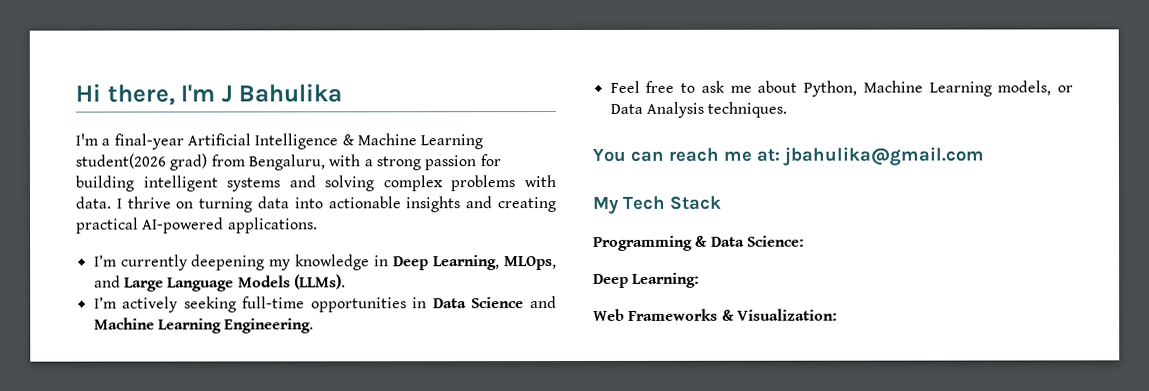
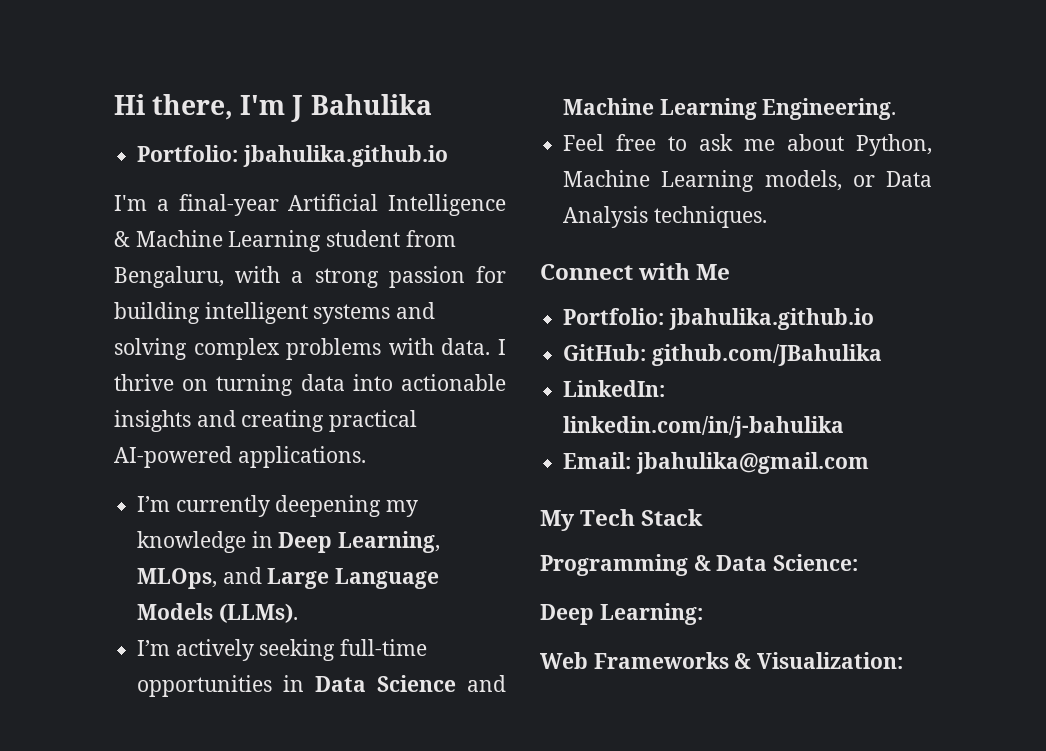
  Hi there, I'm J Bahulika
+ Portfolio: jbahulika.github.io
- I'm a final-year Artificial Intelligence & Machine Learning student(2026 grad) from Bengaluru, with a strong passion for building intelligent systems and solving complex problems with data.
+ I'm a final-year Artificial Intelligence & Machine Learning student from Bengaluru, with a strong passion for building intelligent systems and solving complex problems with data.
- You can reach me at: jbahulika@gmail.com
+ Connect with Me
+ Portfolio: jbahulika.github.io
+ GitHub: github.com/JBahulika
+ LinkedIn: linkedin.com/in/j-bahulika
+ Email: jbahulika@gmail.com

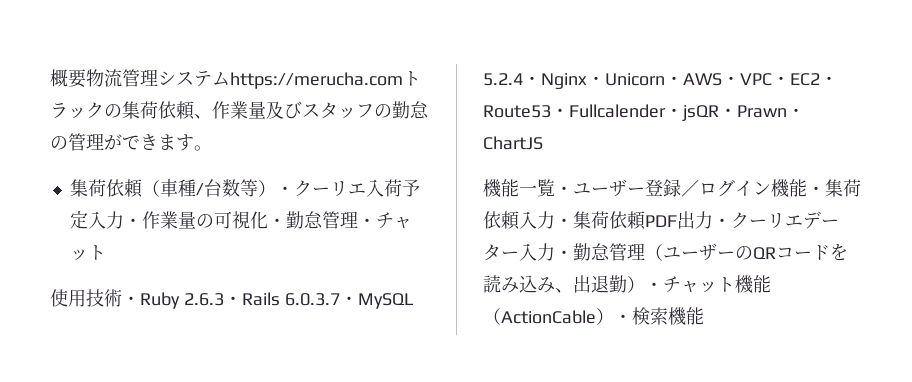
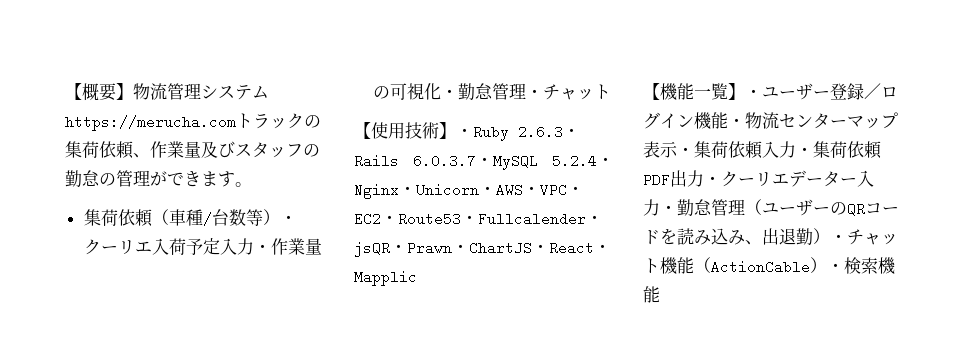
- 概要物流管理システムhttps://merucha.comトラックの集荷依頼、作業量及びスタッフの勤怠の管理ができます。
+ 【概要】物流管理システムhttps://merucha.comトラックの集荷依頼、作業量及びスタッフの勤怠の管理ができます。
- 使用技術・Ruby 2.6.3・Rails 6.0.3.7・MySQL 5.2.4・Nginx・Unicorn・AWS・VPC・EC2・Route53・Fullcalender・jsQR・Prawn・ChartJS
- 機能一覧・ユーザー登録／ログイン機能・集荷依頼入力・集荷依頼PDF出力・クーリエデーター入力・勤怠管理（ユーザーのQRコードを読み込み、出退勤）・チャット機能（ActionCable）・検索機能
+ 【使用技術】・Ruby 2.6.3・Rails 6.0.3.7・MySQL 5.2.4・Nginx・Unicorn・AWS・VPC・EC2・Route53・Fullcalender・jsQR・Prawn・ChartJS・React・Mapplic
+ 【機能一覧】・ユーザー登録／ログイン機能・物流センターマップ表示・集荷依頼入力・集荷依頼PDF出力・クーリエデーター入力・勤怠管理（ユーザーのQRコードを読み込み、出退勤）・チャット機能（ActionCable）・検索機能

○ ○ ○ ○ ○

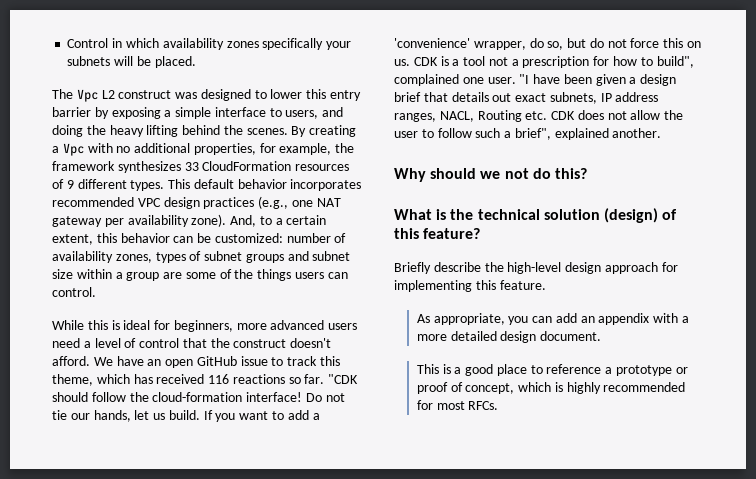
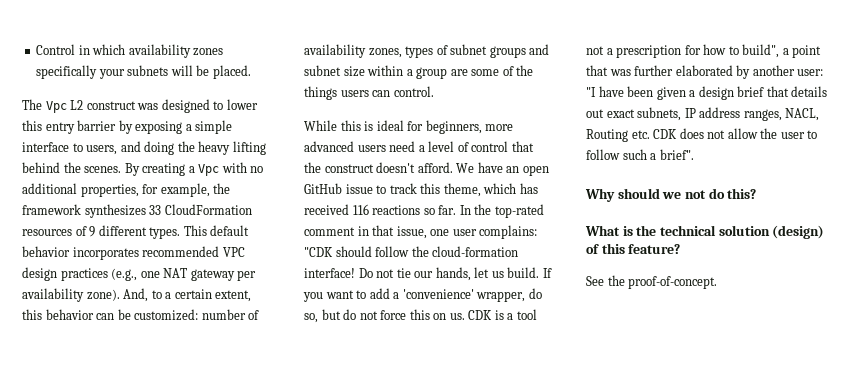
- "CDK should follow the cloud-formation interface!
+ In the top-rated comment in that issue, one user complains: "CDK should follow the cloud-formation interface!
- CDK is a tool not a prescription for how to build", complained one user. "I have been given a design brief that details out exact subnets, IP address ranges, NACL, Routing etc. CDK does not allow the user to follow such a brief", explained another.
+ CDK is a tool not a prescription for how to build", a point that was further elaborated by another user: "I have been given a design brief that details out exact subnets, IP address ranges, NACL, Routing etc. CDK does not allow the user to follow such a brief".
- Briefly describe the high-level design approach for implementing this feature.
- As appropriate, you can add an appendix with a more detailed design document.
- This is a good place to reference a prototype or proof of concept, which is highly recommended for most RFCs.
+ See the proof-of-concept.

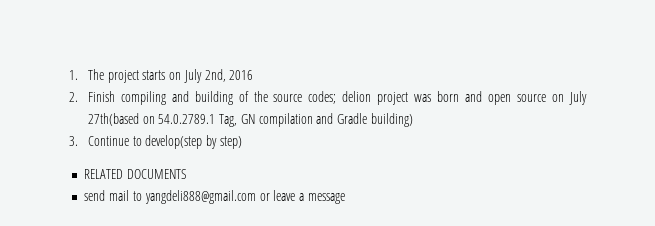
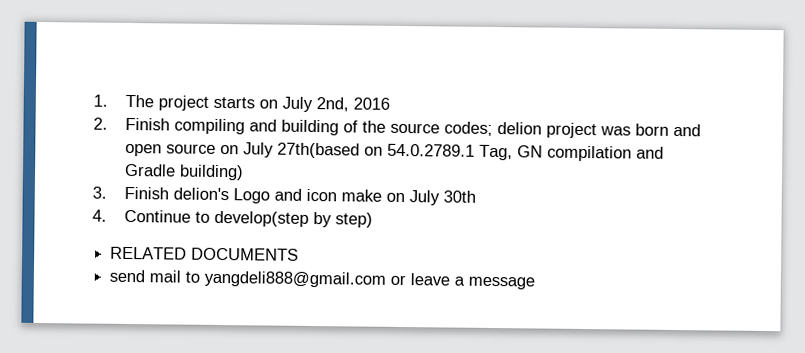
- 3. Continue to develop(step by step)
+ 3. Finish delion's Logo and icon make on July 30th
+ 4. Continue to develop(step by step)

○ ○ ○ ○ ○

> **Your objective**
Take every line above that includes "Rails" and list it.

> **Response area**
- 使用技術・Ruby 2.6.3・Rails 6.0.3.7・MySQL 5.2.4・Nginx・Unicorn・AWS・VPC・EC2・Route53・Fullcalender・jsQR・Prawn・ChartJS
+ 【使用技術】・Ruby 2.6.3・Rails 6.0.3.7・MySQL 5.2.4・Nginx・Unicorn・AWS・VPC・EC2・Route53・Fullcalender・jsQR・Prawn・ChartJS・React・Mapplic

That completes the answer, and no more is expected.